# Spam Classifier

In [22]:
import os
import io
import numpy
import pandas as pd
from sklearn.feature_extraction.text import CountVectorizer
from sklearn.naive_bayes import MultinomialNB

def readFiles(path):
    for root, dirnames, filenames in os.walk(path):
        for filename in filenames:
            path = os.path.join(root, filename)

            inBody = True
            lines = []
            f = io.open(path, 'r', encoding='latin1')
            for line in f:
                if inBody:
                    lines.append(line)
                elif line == '\n':
                    inBody = False
            f.close()
            message = '\n'.join(lines)
            yield path, message


def dataFrameFromDirectory(path, classification):
    rows = []
    index = []
    for filename, message in readFiles(path):
        rows.append({'message': message, 'class': classification})
        index.append(filename)

    return pd.DataFrame(rows, index=index)

data = pd.DataFrame({'message': [], 'class': []})

data = data.append(dataFrameFromDirectory("C:/Users/HarshLaptop/Desktop/DataScience/DataScience-Python3/emails/spam", 'spam'))
data = data.append(dataFrameFromDirectory("C:/Users/HarshLaptop/Desktop/DataScience/DataScience-Python3/emails/ham", 'ham'))

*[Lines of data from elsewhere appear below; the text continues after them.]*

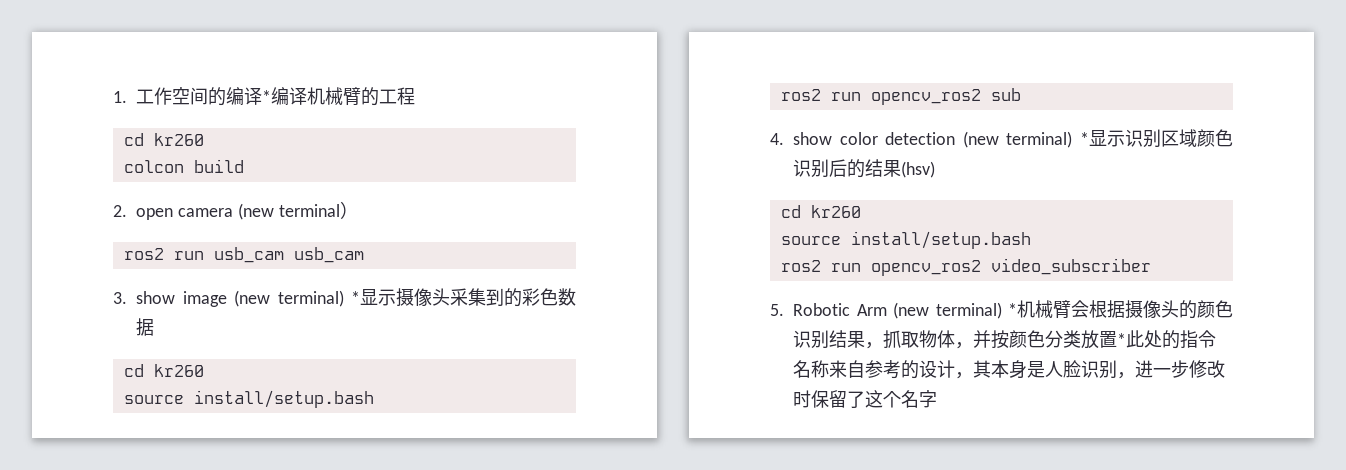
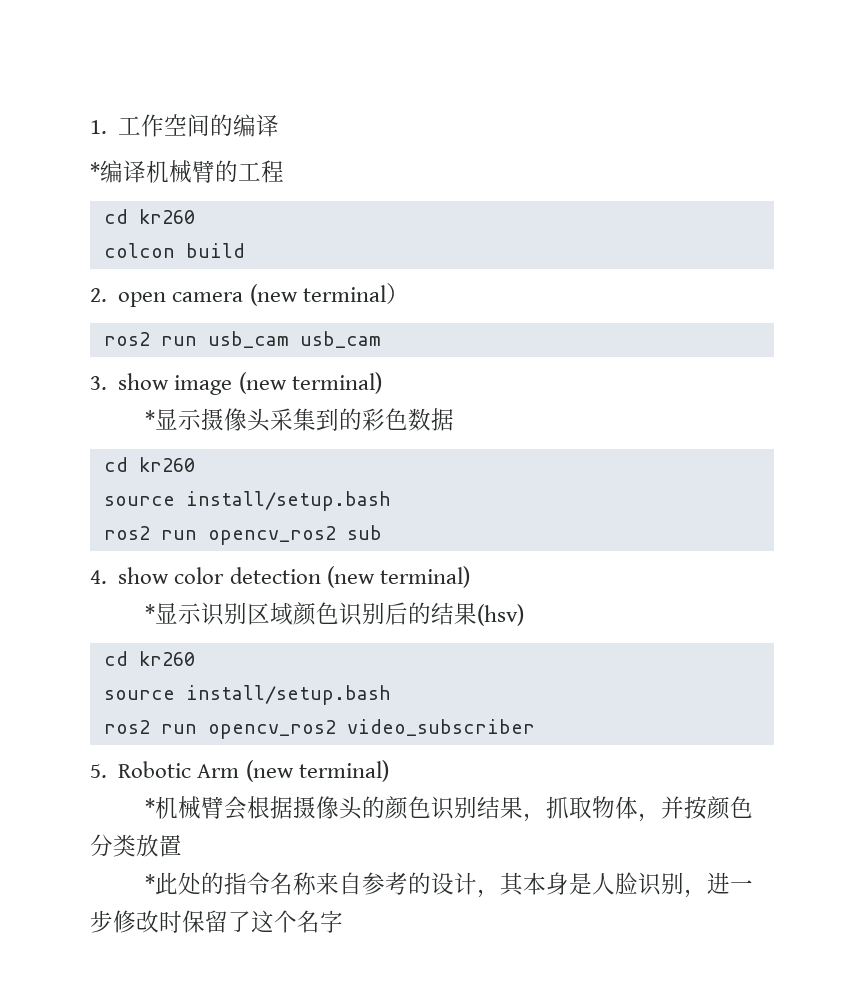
- 1.工作空间的编译*编译机械臂的工程
+ 1.工作空间的编译
+ *编译机械臂的工程
- 3. show image (new terminal) *显示摄像头采集到的彩色数据
+ 3. show image (new terminal)
+ *显示摄像头采集到的彩色数据
- 4. show color detection (new terminal) *显示识别区域颜色识别后的结果(hsv)
+ 4. show color detection (new terminal)
+ *显示识别区域颜色识别后的结果(hsv)
- 5. Robotic Arm (new terminal) *机械臂会根据摄像头的颜色识别结果，抓取物体，并按颜色分类放置*此处的指令名称来自参考的设计，其本身是人脸识别，进一步修改时保留了这个名字
+ 5. Robotic Arm (new terminal)
+ *机械臂会根据摄像头的颜色识别结果，抓取物体，并按颜色分类放置
+ *此处的指令名称来自参考的设计，其本身是人脸识别，进一步修改时保留了这个名字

Let's have a look at that DataFrame:

In [23]:
data.head()

Unnamed: 0,class,message
C:/Users/HarshLaptop/Desktop/DataScience/DataScience-Python3/emails/spam\0002.2001-05-25.SA_and_HP.spam.txt,spam,Subject: fw : this is the solution i mentioned...
C:/Users/HarshLaptop/Desktop/DataScience/DataScience-Python3/emails/spam\0002.2003-12-18.GP.spam.txt,spam,Subject: adv : space saving computer to replac...
C:/Users/HarshLaptop/Desktop/DataScience/DataScience-Python3/emails/spam\0003.2003-12-18.GP.spam.txt,spam,Subject: fw : account over due wfxu ppmfztdtet...
C:/Users/HarshLaptop/Desktop/DataScience/DataScience-Python3/emails/spam\0004.2001-06-12.SA_and_HP.spam.txt,spam,Subject: spend too much on your phone bill ? 2...
C:/Users/HarshLaptop/Desktop/DataScience/DataScience-Python3/emails/spam\0005.2001-06-23.SA_and_HP.spam.txt,spam,Subject: discounted mortgage broker 512517\n\n...


Now we will use a CountVectorizer to split up each message into its list of words, and throw that into a MultinomialNB classifier. Call fit() and we've got a trained spam filter ready to go! It's just that easy.

In [36]:
vectorizer = CountVectorizer()
counts = vectorizer.fit_transform(data['message'].values)
from sklearn.model_selection import train_test_splitl
X_train,X_test, y_train, y_test = train_test_split(counts, test_size = 0.3) 
classifier = MultinomialNB()
classifier.fit(X_train, y_train)

<class 'scipy.sparse.csr.csr_matrix'>


MultinomialNB(alpha=1.0, class_prior=None, fit_prior=True)

Let's try it out:

In [35]:
examples = ['Free Viagra now!!!', "Hi Bob, how about a game of golf tomorrow?"]
example_counts = vectorizer.transform(examples)
predictions = classifier.predict(example_counts)
predictions

array(['spam', 'ham'], 
      dtype='<U4')

## Activity

Our data set is small, so our spam classifier isn't actually very good. Try running some different test emails through it and see if you get the results you expect.

If you really want to challenge yourself, try applying train/test to this spam classifier - see how well it can predict some subset of the ham and spam emails.